EXERCISE DESCRIPTION. An exact, picture-free copy of the listing is required.

Content starts

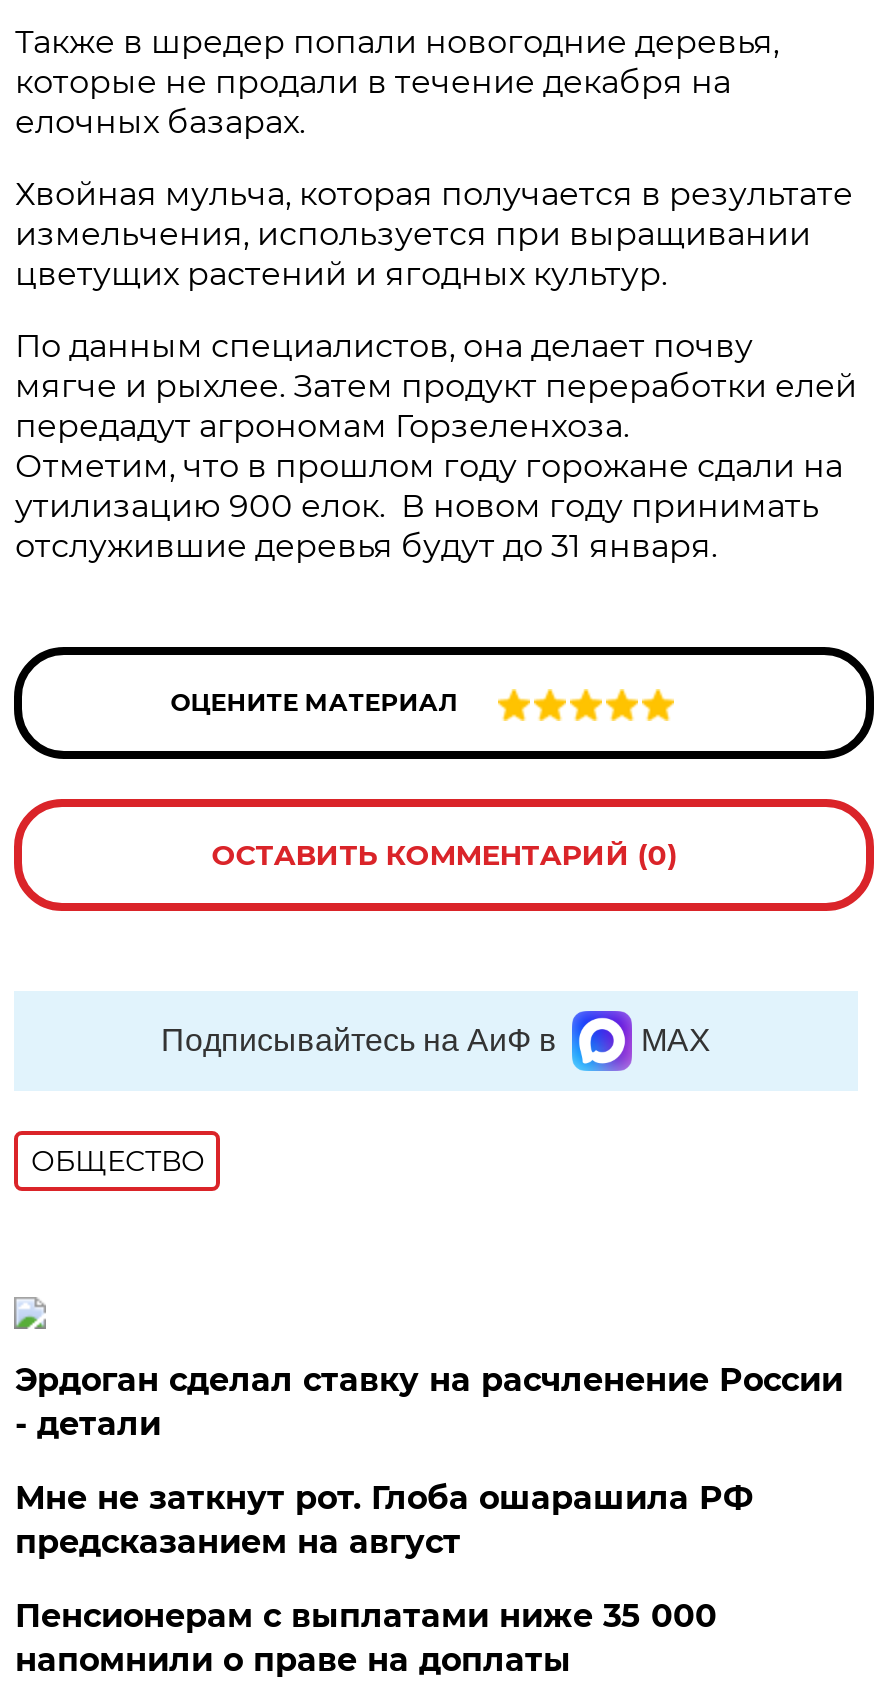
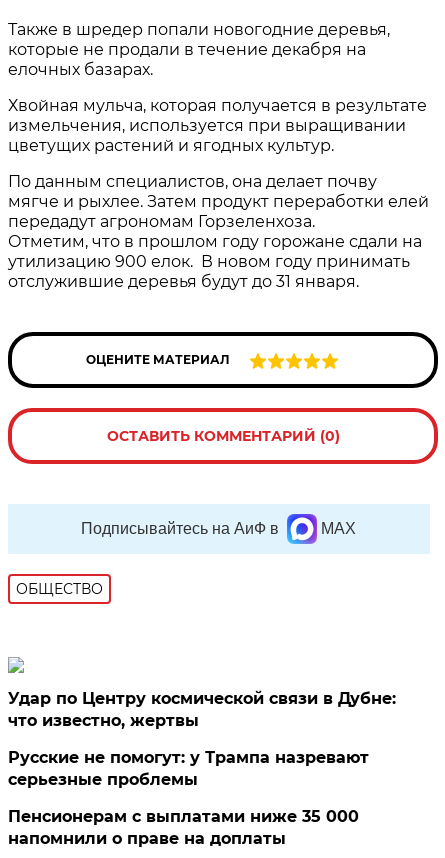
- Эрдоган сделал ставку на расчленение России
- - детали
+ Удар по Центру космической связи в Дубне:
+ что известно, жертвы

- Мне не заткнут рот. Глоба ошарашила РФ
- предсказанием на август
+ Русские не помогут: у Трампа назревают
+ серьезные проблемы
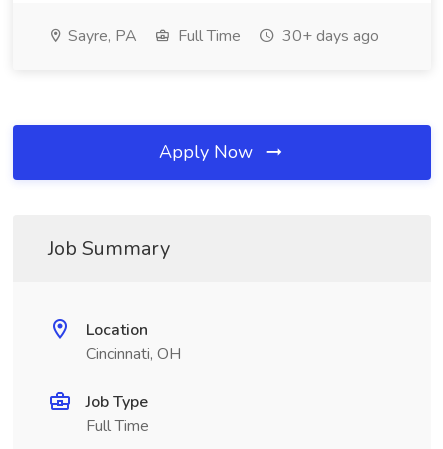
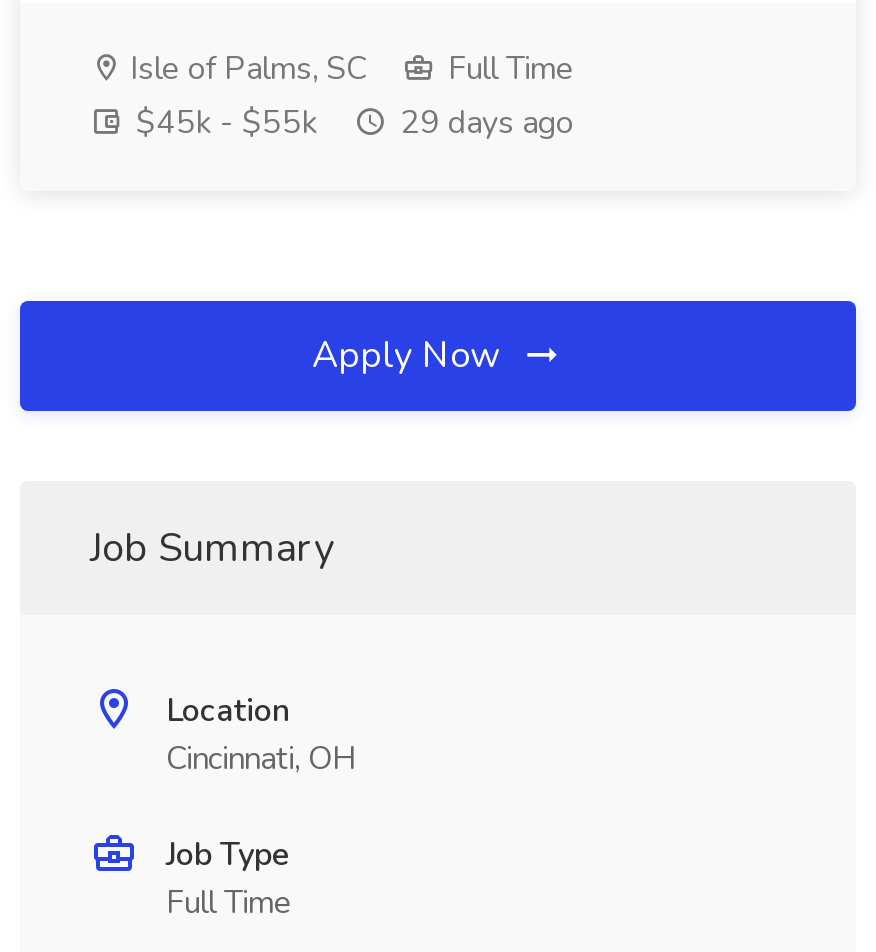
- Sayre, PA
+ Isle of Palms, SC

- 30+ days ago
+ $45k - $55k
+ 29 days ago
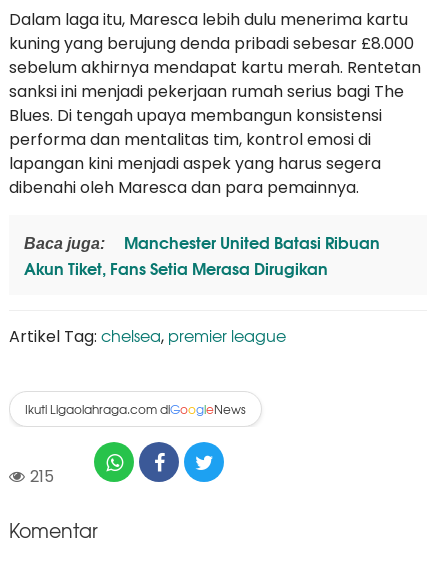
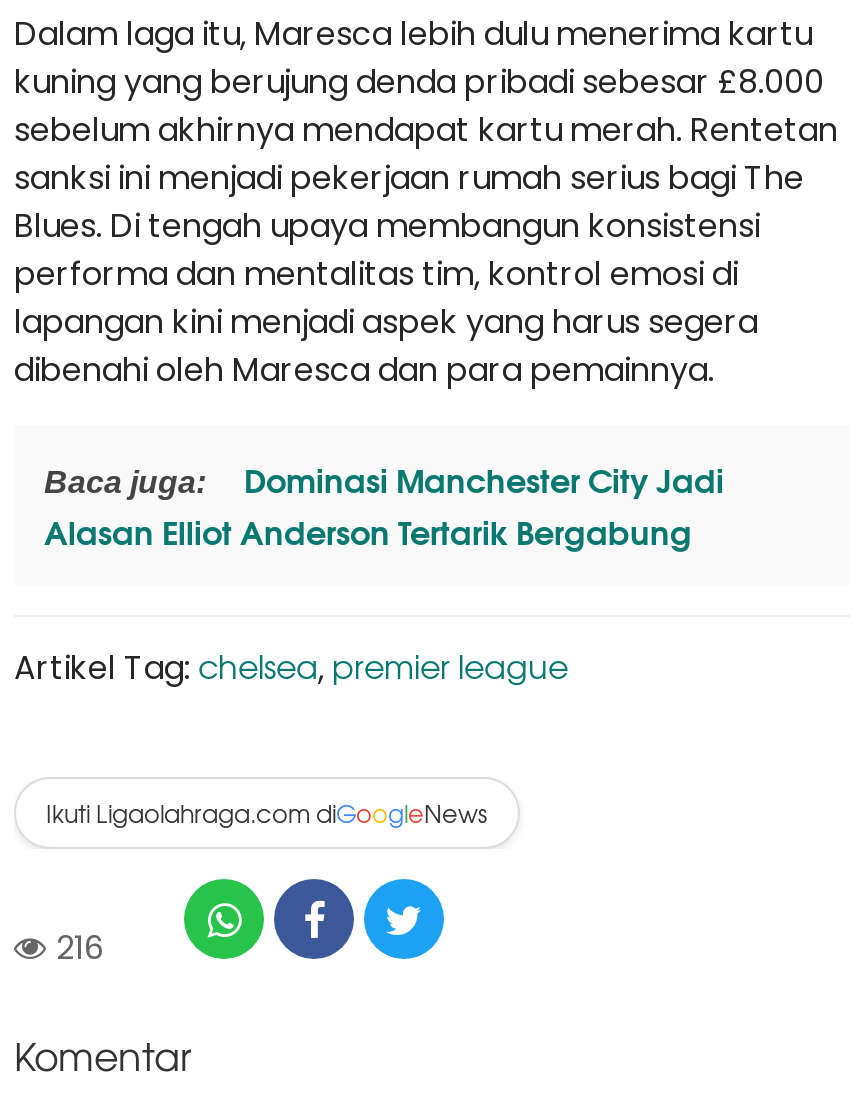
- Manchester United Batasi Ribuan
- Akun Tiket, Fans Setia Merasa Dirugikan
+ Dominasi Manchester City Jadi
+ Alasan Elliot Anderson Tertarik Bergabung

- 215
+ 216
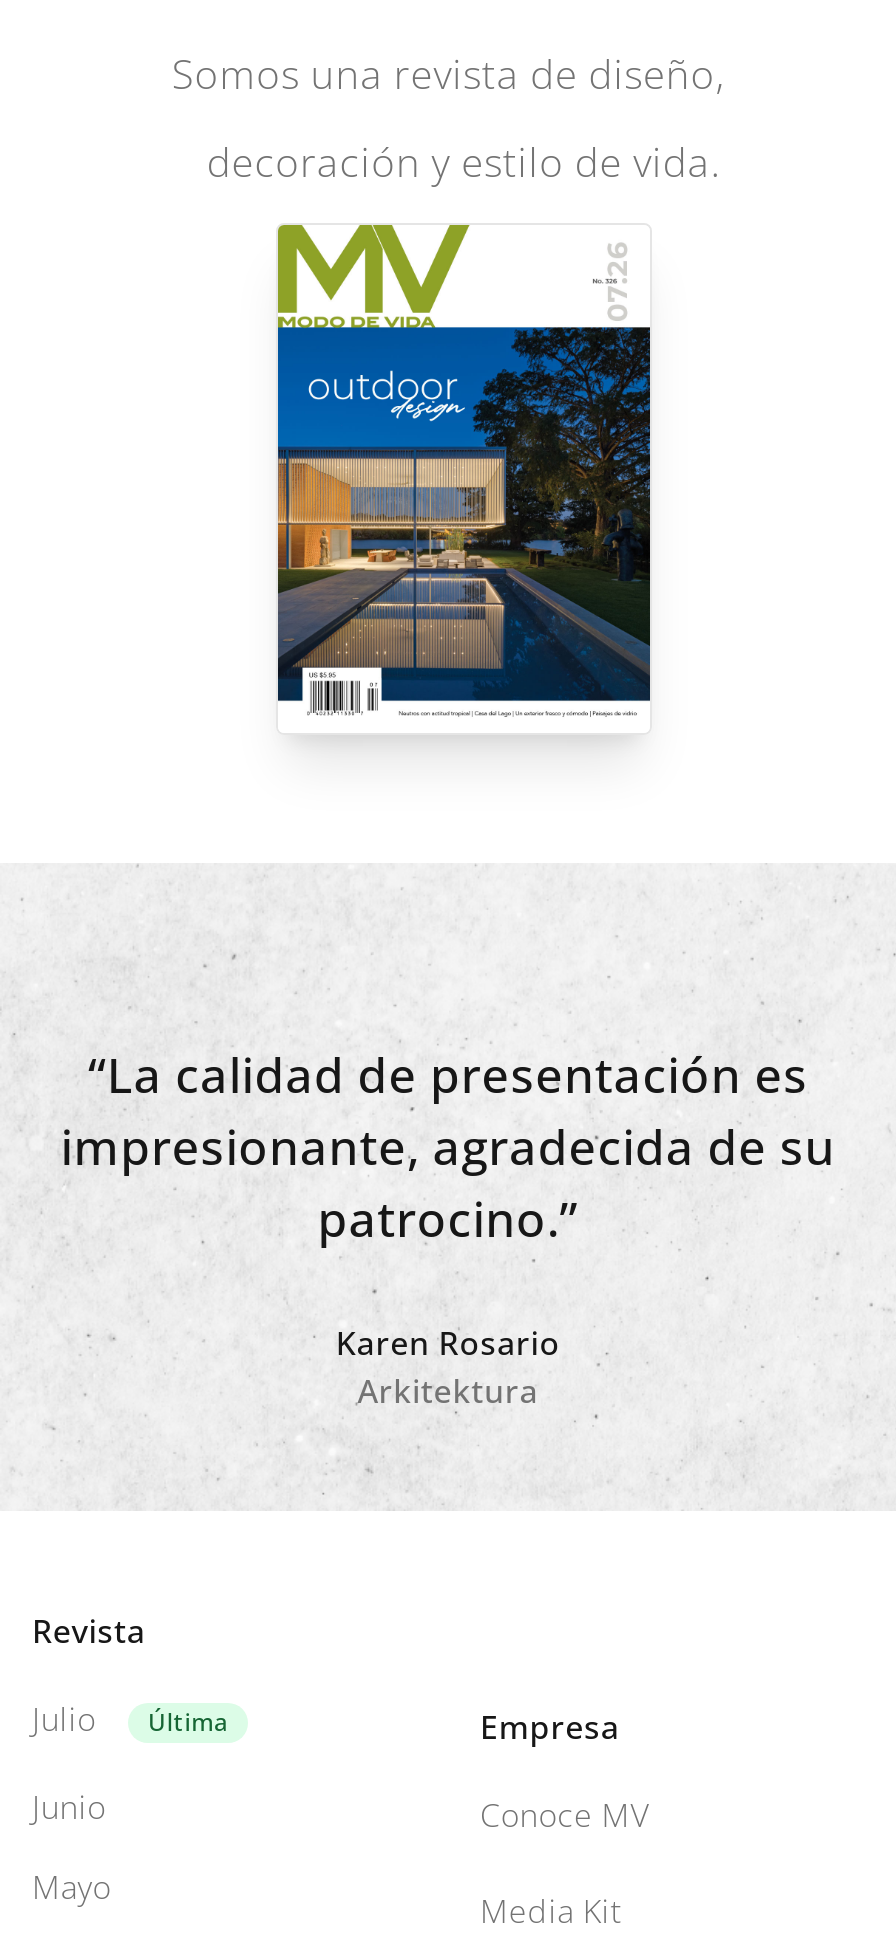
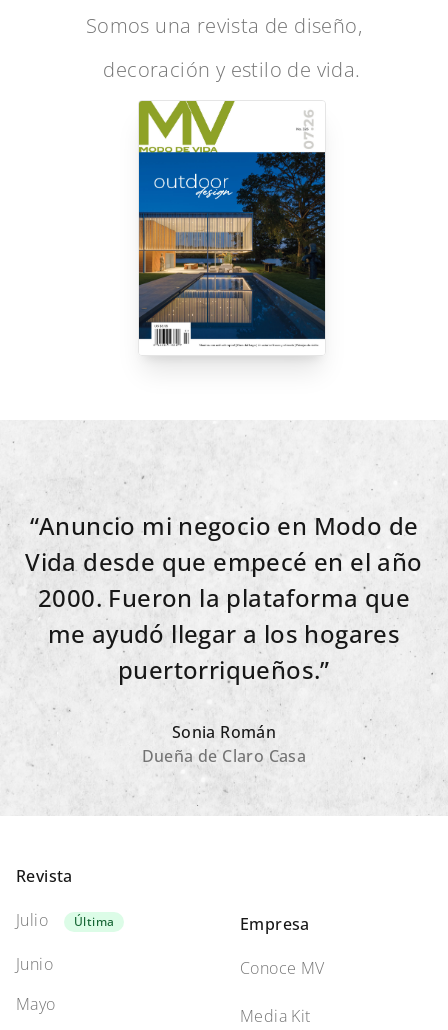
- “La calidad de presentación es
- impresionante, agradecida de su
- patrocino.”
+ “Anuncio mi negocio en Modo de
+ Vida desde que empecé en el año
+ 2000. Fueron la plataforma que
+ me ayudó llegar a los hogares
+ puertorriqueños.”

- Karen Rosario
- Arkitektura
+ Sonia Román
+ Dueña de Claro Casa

Content ends

YOUR RESPONSE.
- Эрдоган сделал ставку на расчленение России
- - детали
+ Удар по Центру космической связи в Дубне:
+ что известно, жертвы

- Мне не заткнут рот. Глоба ошарашила РФ
- предсказанием на август
+ Русские не помогут: у Трампа назревают
+ серьезные проблемы
- Sayre, PA
+ Isle of Palms, SC

- 30+ days ago
+ $45k - $55k
+ 29 days ago
- Manchester United Batasi Ribuan
- Akun Tiket, Fans Setia Merasa Dirugikan
+ Dominasi Manchester City Jadi
+ Alasan Elliot Anderson Tertarik Bergabung

- 215
+ 216
- “La calidad de presentación es
- impresionante, agradecida de su
- patrocino.”
+ “Anuncio mi negocio en Modo de
+ Vida desde que empecé en el año
+ 2000. Fueron la plataforma que
+ me ayudó llegar a los hogares
+ puertorriqueños.”

- Karen Rosario
- Arkitektura
+ Sonia Román
+ Dueña de Claro Casa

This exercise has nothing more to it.